A University of Chicago team received a prestigious grant from the National Institutes of Health (NIH) to develop a novel medication to treat sleep apnea.

The grant is designed to accelerate discovery of effective pharmaceutical treatments during the critical second stage of a drug’s development, the period between the discovery of a potential new medication and the first round of human clinical trials. The funding—which amounts to about $1.7 million annually for each project for up to 5 years—is administered by the NIH’s Heart, Lung and Blood Institute.

The sought-after Centers for Advanced Diagnostics and Experimental Therapeutics in Lung Diseases Stage II grants (known as CADET II grants) were awarded to 10 teams nationwide. Each program has already identified and validated a drug target in a significant new treatment approach.

One of the Chicago teams, led by Nanduri Prabhakar, PhD, the Harold Hines Jr. professor of medicine, will focus on developing the first drug to prevent sleep-disordered breathing.

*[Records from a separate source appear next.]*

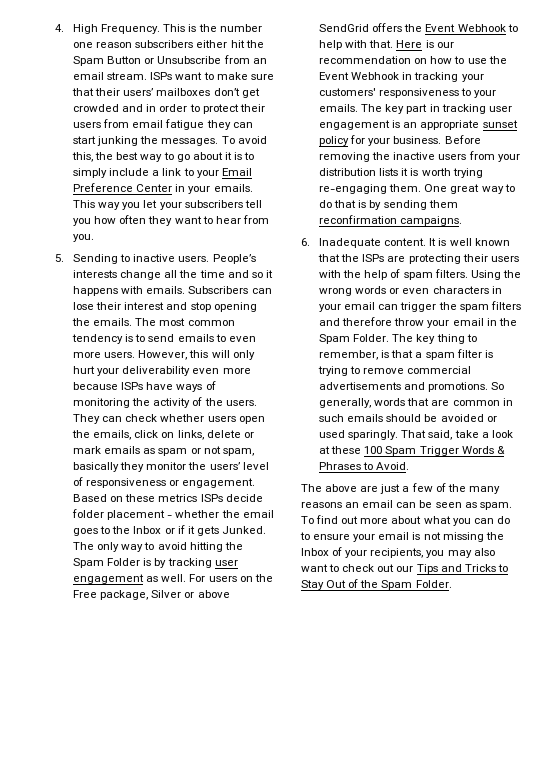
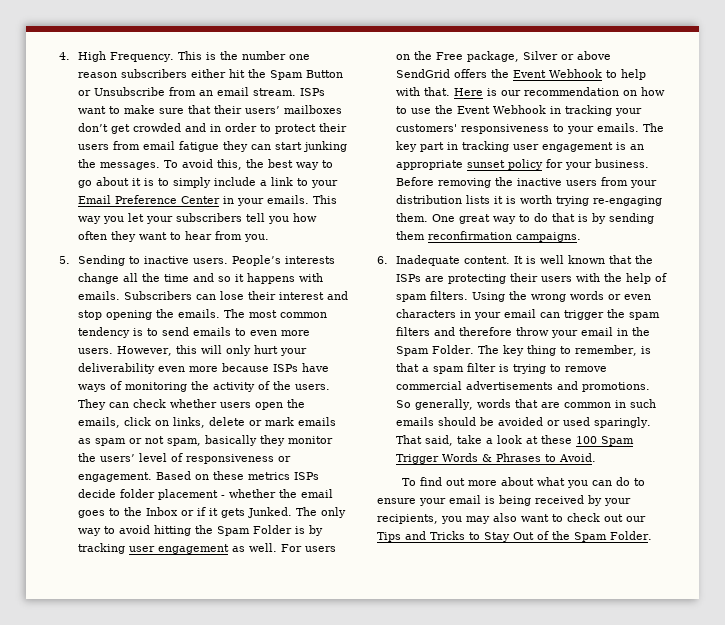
- The above are just a few of the many reasons an email can be seen as spam. To find out more about what you can do to ensure your email is not missing the Inbox of your recipients, you may also want to check out our Tips and Tricks to Stay Out of the Spam Folder.
+ To find out more about what you can do to ensure your email is being received by your recipients, you may also want to check out our Tips and Tricks to Stay Out of the Spam Folder.

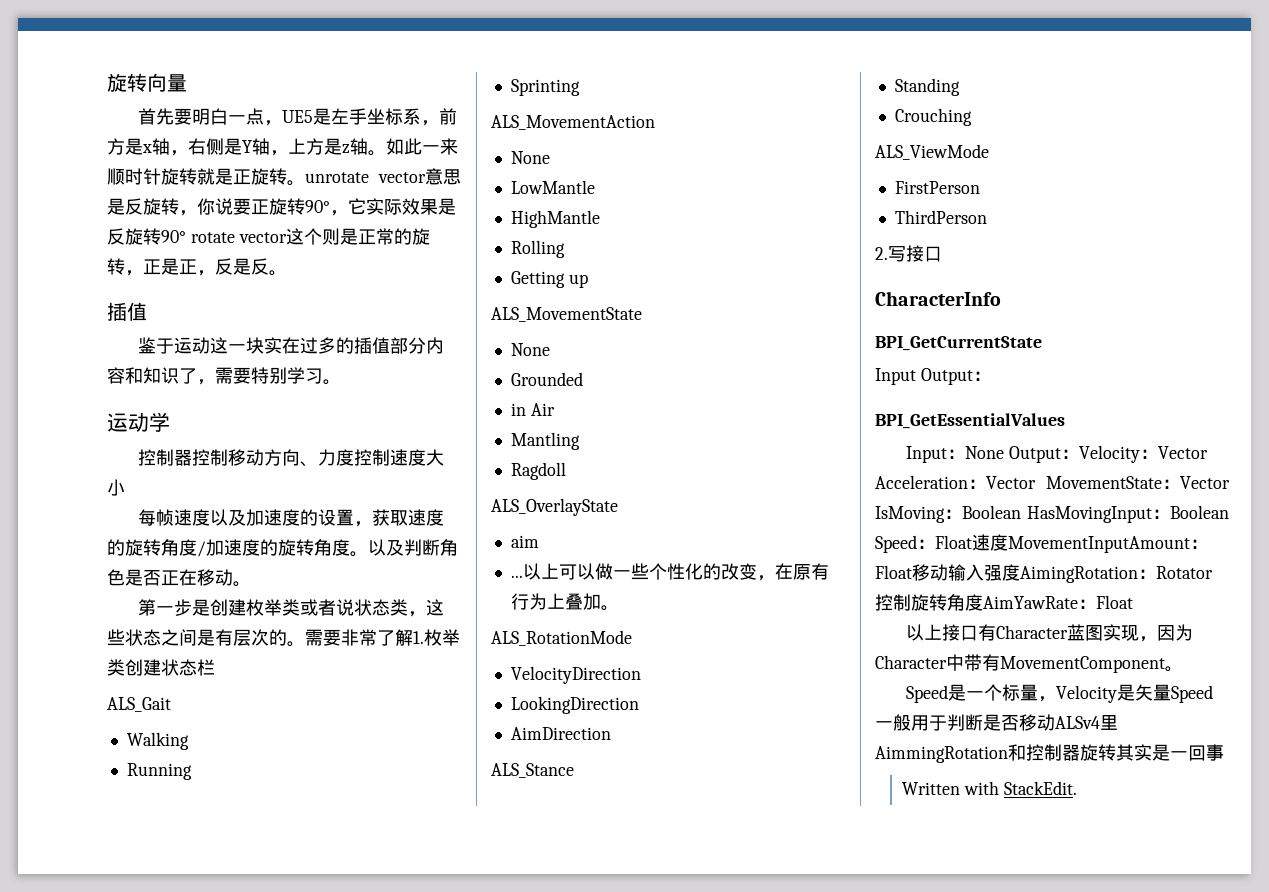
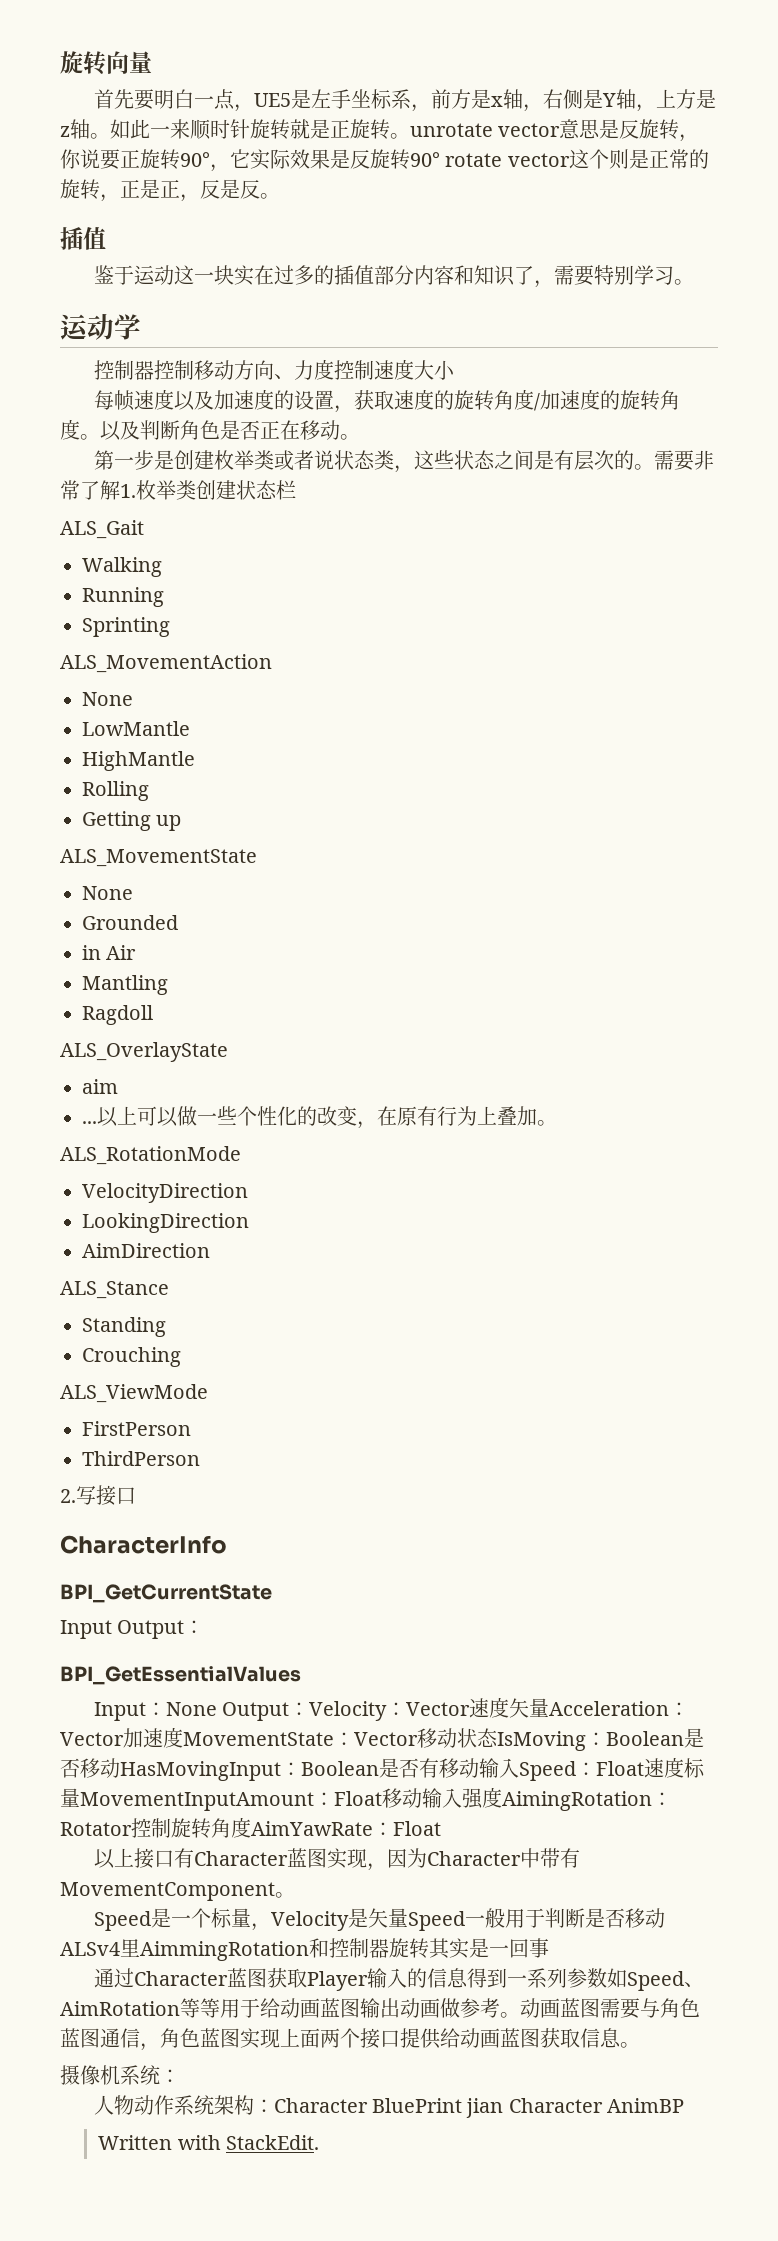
- Input：None Output：Velocity：Vector Acceleration：Vector MovementState：Vector IsMoving：Boolean HasMovingInput：Boolean Speed：Float速度MovementInputAmount：Float移动输入强度AimingRotation：Rotator控制旋转角度AimYawRate：Float
+ Input：None Output：Velocity：Vector速度矢量Acceleration：Vector加速度MovementState：Vector移动状态IsMoving：Boolean是否移动HasMovingInput：Boolean是否有移动输入Speed：Float速度标量MovementInputAmount：Float移动输入强度AimingRotation：Rotator控制旋转角度AimYawRate：Float
+ 通过Character蓝图获取Player输入的信息得到一系列参数如Speed、AimRotation等等用于给动画蓝图输出动画做参考。动画蓝图需要与角色蓝图通信，角色蓝图实现上面两个接口提供给动画蓝图获取信息。
+ 摄像机系统：
+ 人物动作系统架构：Character BluePrint jian Character AnimBP

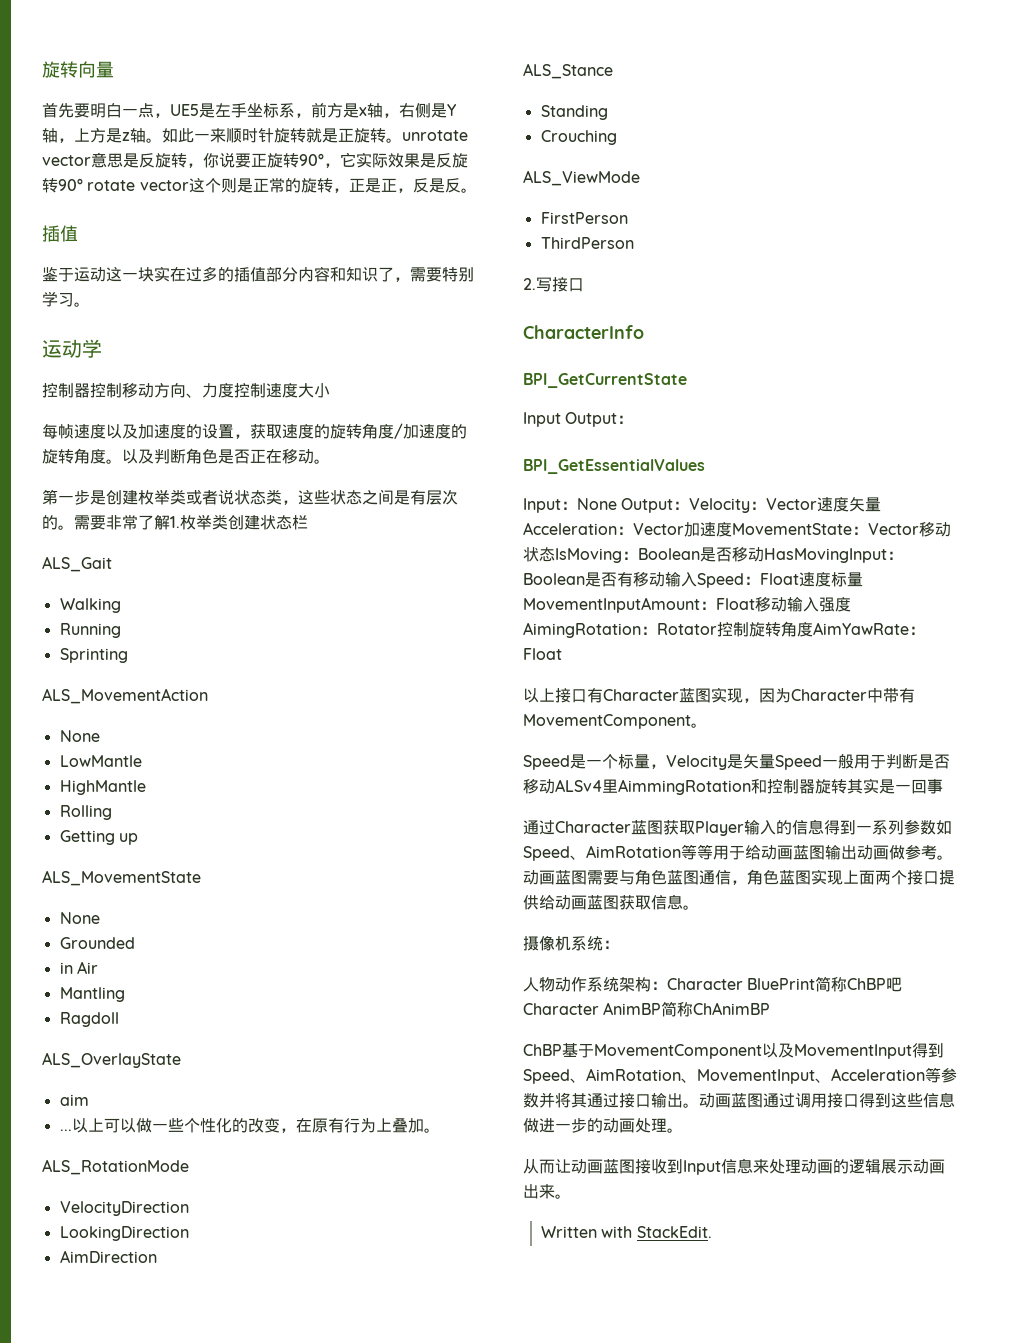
- 人物动作系统架构：Character BluePrint jian Character AnimBP
+ 人物动作系统架构：Character BluePrint简称ChBP吧Character AnimBP简称ChAnimBP
+ ChBP基于MovementComponent以及MovementInput得到Speed、AimRotation、MovementInput、Acceleration等参数并将其通过接口输出。动画蓝图通过调用接口得到这些信息做进一步的动画处理。
+ 从而让动画蓝图接收到Input信息来处理动画的逻辑展示动画出来。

Many patients rely on continuous positive airway pressure (CPAP), a machine that helps patients breathe steadily at night, but “patients do not like this treatment,” Prabhakar says in a release, “and compliance is poor.”

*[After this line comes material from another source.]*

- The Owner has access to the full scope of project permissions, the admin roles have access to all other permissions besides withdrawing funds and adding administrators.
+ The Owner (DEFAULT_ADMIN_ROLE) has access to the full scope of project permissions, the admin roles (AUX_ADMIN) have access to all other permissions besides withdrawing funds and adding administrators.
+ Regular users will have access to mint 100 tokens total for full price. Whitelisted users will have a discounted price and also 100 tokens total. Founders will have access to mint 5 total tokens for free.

For almost 20 years, he and colleagues have focused instead on chemical signals released by the carotid bodies, small clusters of cells that are extraordinarily sensitive to changes in blood oxygen levels. Found in the carotid arteries, on both sides of the throat, these are the primary sensors of blood-oxygen levels. When levels drop, they send signals to brainstem neurons that regulate breathing. This promptly initiates the next breath.

In sleep apnea, however, the carotid bodies can become hypersensitive to certain signals. They no longer react appropriately and thus fail to maintain a steady respiratory rate. As a result, people with severe apneas briefly—or sometimes not so briefly—stop breathing, often hundreds of times a night.

In 2010, Prabhakar and colleagues described a key malfunction that disrupted carotid body responses, triggered by overactivation of an enzyme, cystathionine-gamma-lyase (CSE). This enzyme increases production of hydrogen sulfide. Overstimulation of the system, however, appeared to make the carotid body hypersensitive.

This made Prabhakar’s team suspect that CSE was a potential drug target. They developed a small molecule to inhibit its activation. Early tests found that it could normalize sleep-disordered breathing in a rodent model of sleep apnea—also developed by the Prabhakar laboratory.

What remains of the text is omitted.